PDRN, a bioactive natural compound, ameliorates imiquimod‐induced psoriasis through Nf‐κB pathway inhibition and wnt/β‐catenin signaling modulation

Nuclear factor‐κB (NF‐κB) plays a central role in psoriasis and canonical Wnt/β‐catenin pathway blunts the immune‐mediated inflammatory cascade in psoriasis. Adenosine A2A receptor activation blocks NF‐κB and boosts the Wnt/β‐catenin signaling. PDRN (Polydeoxyribonucleotide) is a biologic agonist of the A2A receptor and its effects were studied in an experimental model of psoriasis. Psoriasis‐like lesions were induced by a daily application of imiquimod (IMQ) on the shaved back skin of mice for 7 days. Animals were randomly assigned to the following groups: Sham psoriasis challenged with Vaseline; IMQ animals challenged with imiquimod; and IMQ animals treated with PDRN (8 mg/kg/ip).

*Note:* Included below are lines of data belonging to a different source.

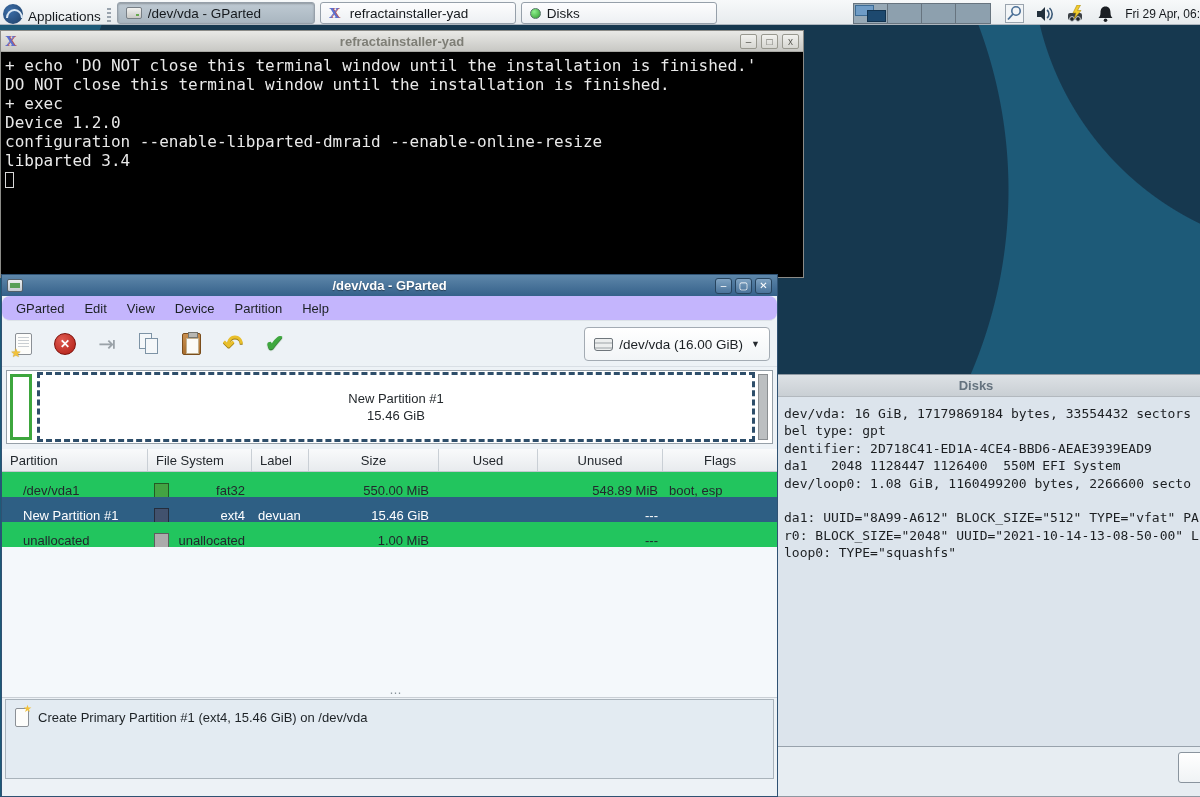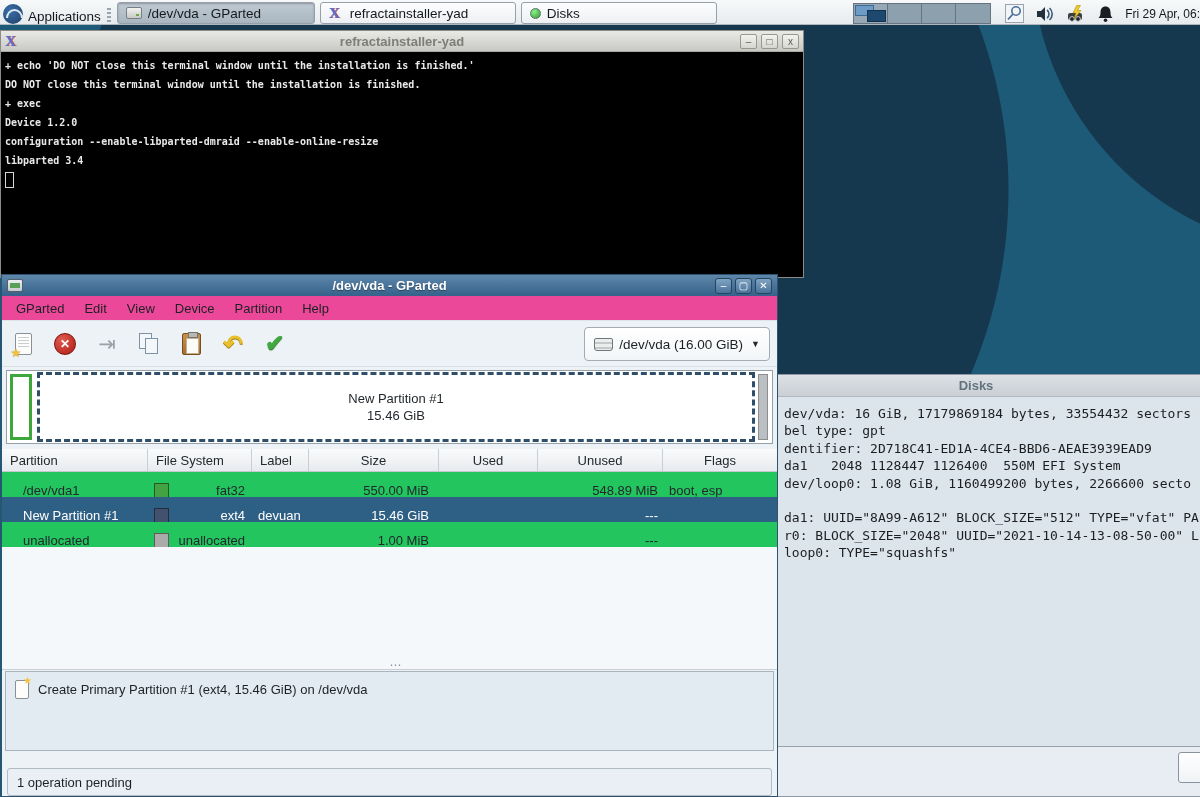--- a/index.html
+++ b/index.html
@@ -53,39 +53,39 @@
   
   .terminal { left:0; top:30px; width:804px; height:248px; z-index:10;
     border:1px solid #8b8b87; background:#000; }
   .term-titlebar { height:21px; background:linear-gradient(#e9e9e6,#c8c8c4); border-bottom:1px solid #a9a9a4;
     display:flex; align-items:center; position:relative; }
   .term-title { position:absolute; left:0; right:0; text-align:center; font-size:13px; font-weight:bold; color:#7e7e76; }
   .term-btns { margin-left:auto; display:flex; gap:4px; padding-right:4px; z-index:1; }
   .term-btn { width:17px; height:15px; border:1px solid #98988f; border-radius:2px;
     background:linear-gradient(#f2f2ef,#d6d6d1); color:#5c5c55; font-size:10px; }
   .term-body { padding:4px 4px; }
-  .tline { font-family:"DejaVu Sans Mono", monospace; font-size:10px; line-height:19px;
-    color:#e9e9e9; white-space:pre;font-weight:bold; }
+  .tline { font-family:"DejaVu Sans Mono", monospace; font-size:16px; line-height:19px;
+    color:#e9e9e9; white-space:pre; }
   .cursor-block { display:inline-block; width:9px; height:16px; border:1px solid #d8d8d8; margin-top:2px; }
 
   
   .gparted { left:1px; top:274px; width:777px; height:523px; z-index:20;
     border:1px solid #2f5273; background:#edf2f6; display:flex; flex-direction:column; }
   .gp-titlebar { height:21px; flex:none; background:linear-gradient(#5e87aa,#35618a);
     display:flex; align-items:center; position:relative; }
   .gp-title { position:absolute; left:0; right:0; text-align:center; font-size:13px; font-weight:bold;
     color:#fff; text-shadow:0 1px 1px rgba(0,0,0,.4); }
   .gp-icon { width:16px; height:13px; margin-left:5px; z-index:1; border:1px solid #54606a; border-radius:2px;
     background:linear-gradient(#eceff1,#c3cad0); position:relative; }
   .gp-icon::after { content:""; position:absolute; left:2px; top:3px; width:10px; height:5px; background:#58a058; }
   .gp-btns { margin-left:auto; display:flex; gap:3px; padding-right:5px; z-index:1; }
   .gp-btn { width:17px; height:16px; border:1px solid #27445e; border-radius:3px;
     background:linear-gradient(#7fa3c2,#4a739a); color:#fff; font-size:10px; }
   .gp-menubar { height:25px; flex:none; display:flex; align-items:center; padding-left:4px;
-    background:#ec4899; border-bottom:1px solid #dde3e8; }
+    background:#c4b5fd; border-bottom:1px solid #dde3e8;border-radius:8px; }
   .menu-item { font-size:13px; color:#1c2125; padding:3px 10px; }
   .gp-toolbar { height:46px; flex:none; display:flex; align-items:center; background:#edf2f6;
     border-bottom:1px solid #d9dfe5; position:relative; }
   .tool-slot { width:42px; display:flex; align-items:center; justify-content:center; }
   .ico-new { width:17px; height:22px; background:#fdfdfb; border:1px solid #8b9096; border-radius:2px; position:relative; }
   .ico-new::before { content:"★"; position:absolute; left:-5px; bottom:-6px; font-size:12px; color:#f2c23c;
     text-shadow:0 0 1px #a67c00; }
   .ico-new::after { content:""; position:absolute; left:2px; top:3px; right:2px; height:10px;
     background:repeating-linear-gradient(#c9ced2 0 1px, rgba(0,0,0,0) 1px 3px); }
   .ico-delete { width:22px; height:22px; border-radius:50%; background:radial-gradient(circle at 35% 30%, #e05a50, #b01d14);
@@ -318,23 +318,20 @@
       <span class="cell"></span>
     </div>
   </div>
   <div class="table-filler"></div>
 
   <div class="ops-pane">
     <span class="ops-icon"></span>
     <span class="ops-text">Create Primary Partition #1 (ext4, 15.46 GiB) on /dev/vda</span>
   </div>
   <div class="gp-spacer"></div>
-  <div class="gp-statusbar">
-    <span>1 operation pending</span>
-  </div>
 </div>
 
 <div class="panel">
   <span class="devuan-logo"></span>
   <span class="apps-label">Applications</span>
   <span class="panel-grip"></span>
 
   <span class="task-btn active" style="width:198px;">
     <span class="mini-drive"></span>
     <span class="tlabel">/dev/vda - GParted</span>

An additional arm of IMQ animals was treated with PDRN plus istradefylline (KW6002; 25 mg/kg/ip) as an A2A antagonist. PDRN restored a normal skin architecture, whereas istradefylline abrogated PDRN positive effects, thus pointing out the mechanistic role of the A2A receptor. PDRN decreased pro‐inflammatory cytokines, prompted Wnt signaling, reduced IL‐2 and increased IL‐10. PDRN also reverted the LPS repressed Wnt‐1/β‐catenin in human keratinocytes and these effects were abolished by ZM241385, an A2A receptor antagonist. Finally, PDRN reduced CD3+ cells in superficial psoriatic dermis. PDRN anti‐psoriasis potential may be linked to a “dual mode” of action: NF‐κB inhibition and Wnt/β‐catenin stimulation.